As a practitioner specializing in extremely fast-training neural networks, seein...

jillesvangurp · on May 23, 2023

I'm not an expert at all on this stuff but it seems that there are a lot of opinions floating around here on a topic that should be pretty easy to analyze with statistics. Which is supposedly something AI researchers should be very good at.

Basically what you want to know is the range and distribution of values. And then come up with efficient ways to store and encode those.

If you can go from having billions of values (32 bit) to around tens of thousands (16 bit) of values without too much penalty, that suggests 32bit is probably overkill. Also why use floats at all? Integer multiplication is cheap. Also are all values equal in importance? Is it an even distribution of values or are some ranges of values more important than others?

To me it seems that the topology of the neural networks would be a factor here. The reason for having more bits is having large numbers of incoming or outgoing connections. With only a few connections it probably matters less. But if you have thousands, noise/rounding errors might have a bigger impact. That's just my intuition for this. Again, not an expert.

My point here is that this seems a hotly debated topic but people aren't using a lot of the type of statistical arguments I would expect for that.

tysam_and · on May 23, 2023

> Also are all values equal in importance?

Back to the Shannon question at hand (slightly answered in my next answer).

> Also why use floats at all? Integer multiplication is cheap.

Gaussianality, and they cost about the same where we're using them in current GPGPUs/tensorcores (though if Horace He steps in and corrects me on some detail of this/etc I'll gladly defer).

> are some ranges of values more important than others?

See above, also range is a good way to keep from NaNs without the overhead of NaN checking steps. Think of it as a savings account for a rainy day of capacity.

> The reason for having more bits is having large numbers of incoming or outgoing connections.

This is good intuition, though the network survives on surprisingly little precision. I had a similar feeling until one magical moment with hlb-CIFAR10 where I had to keep kicking up the quantization regularization for it to do well (for one of the older versions, at least).

> My point here is that this seems a hotly debated topic but people aren't using a lot of the type of statistical arguments I would expect for that.

I agree to a degree though in my modality of thought I would replace it with information theory since that directly informs us of a few things that we might be able to/should expect during network training. As you noted in your second to last paragraph with noise/rounding errors/etc. Which I think is good stuff.

However the empirical numbers do show pretty clearly that it works well so I'm not too sure where the need for hot debate is.

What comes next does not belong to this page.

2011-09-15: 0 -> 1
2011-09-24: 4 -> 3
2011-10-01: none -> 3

RWKV is one version of a scaled model that uses it, for example. You're sort of shooting yourself in the foot with not using it these days with GPU memory being the way it is. 2x flat memory boost (for model weights) is so huge, even if it's just for I think memory transfers. Lots of networks are memory-bound these days unfortunately.

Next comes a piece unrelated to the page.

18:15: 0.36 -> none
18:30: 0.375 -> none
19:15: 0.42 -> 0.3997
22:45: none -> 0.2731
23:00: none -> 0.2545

I think you have good NN-related intuition. I feel like you would find it fun to play around with (if you haven't already). Many thanks for sharing, I greatly appreciated your response. It made me think a bit, and that especially is something I value. So thank you very much for that. <3 :) :thumbsup: :thumbsup:

mrv_asura · on May 23, 2023

> The reason for having more bits is having large numbers of incoming or outgoing connections.

I am having trouble getting my head around this statement, could you please explain this more? This idea is not intuitive to me. Any example will be much appreciated.

My current thought process is this: how having more dynamic range of a single weight/parameter will help in more incoming and outgoing connections? Maybe I am approaching this statement the wrong way.

Thank you. :)